Le Mouvement d'initiative citoyenne croit en effet au caractère pacificateur du RIC, qui doit permettre de trancher jusqu'aux questions les plus clivantes grâce au débat. Et le difficile respect du pluralisme dans les médias n'est pas, selon eux, un obstacle à la qualité des discussions : «En 2005, la majorité des médias soutenaient le "oui" au référendum sur la constitution européenne, ce qui n'a pas empêché le "non" de gagner», rappelle Clara Egger, qui note que la qualité du débat, lorsque les citoyens sont appelés à s'exprimer directement, tend à se renforcer. Elle cite l'exemple du débat autour d'un texte issu d'une initiative populaire en Suisse en 2017, qui proposait de légaliser le cannabis thérapeutique. «Les bureaux de tabac sont spontanément devenus des lieux de discussion où des points de vue parfois très opposés se confrontaient», raconte-t-elle, notant au passage que la tendance généralement observée par les études d'opinion est à l'atténuation progressive, à mesure que le débat se poursuit, des clivages qui divisent pourtant fortement l'opinion au début.

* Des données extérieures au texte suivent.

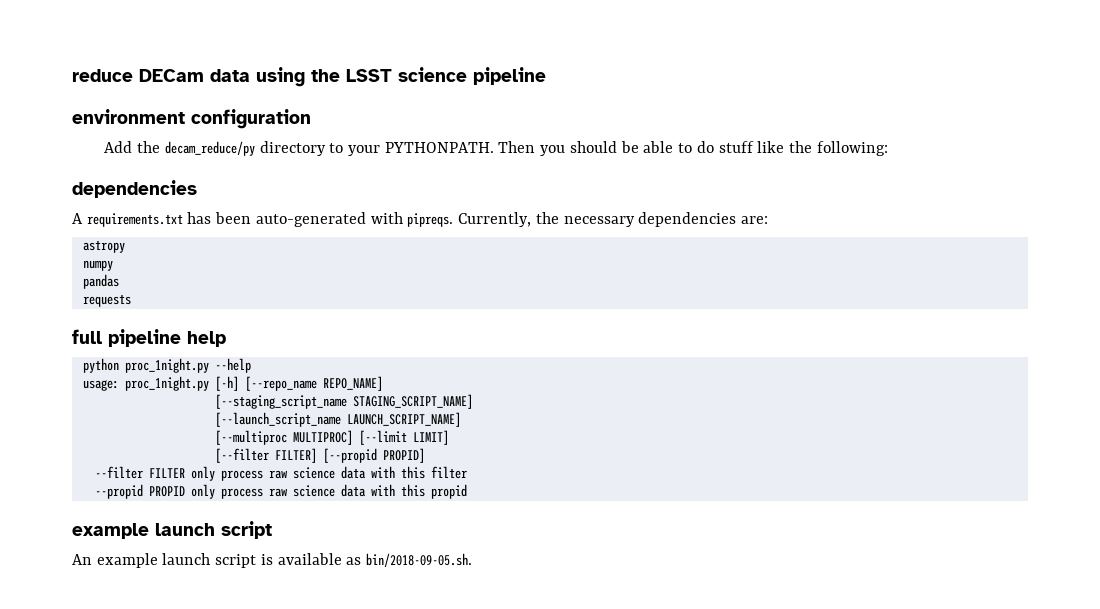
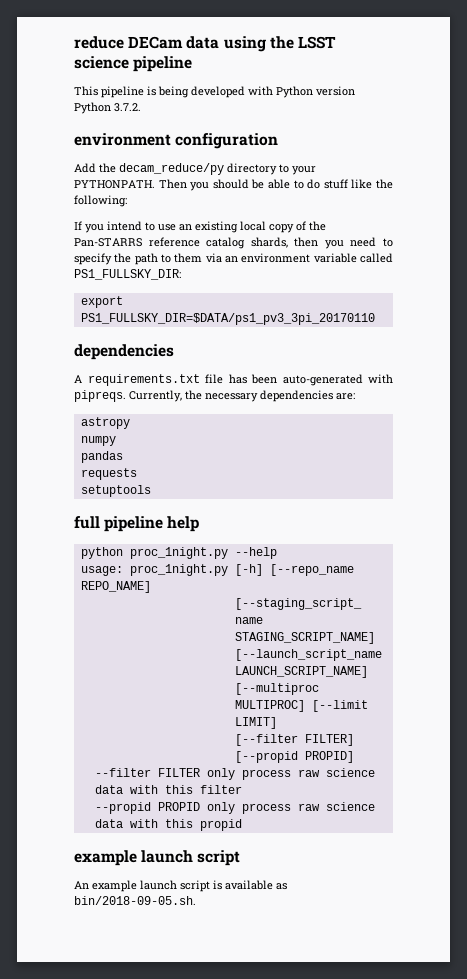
(546, 76) none -> [74,86,355,98] [74,102,141,114] // This pipeline is being developed with Python version Python 3.7.2.
(888, 148) none -> [74,221,326,233] [74,237,393,249] [74,253,393,265] [74,269,181,280] [80,296,123,308] [80,313,375,325] // If you intend to use an existing local copy of the Pan-STARRS reference catalog shards, then you need to specify the path to them via an environment variable called PS1_FULLSKY_DIR: // export PS1_FULLSKY_DIR=$DATA/ps1_pv3_3pi_20170110
(183, 220) none -> [205,374,223,384] file
(131, 300) none -> [80,485,151,497] // setuptools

Depuis plusieurs semaines, des grands partis ont mis ou remis le RIC à l'honneur dans leur programmes politiques, à l'instar du Rassemblement national, qui se flatte de rappeler qu'il réclame la mise en place d'un tel dispositif depuis 1988, ou de la France insoumise, qui a présenté en février dernier une proposition de loi à l'Assemblée nationale afin d'instaurer un RIC. Une concurrence électorale de poids pour le Mouvement d'initiative citoyenne, qui compte cependant bien faire entendre sa voix et apporter sa contribution à un débat assurément promis à un long avenir.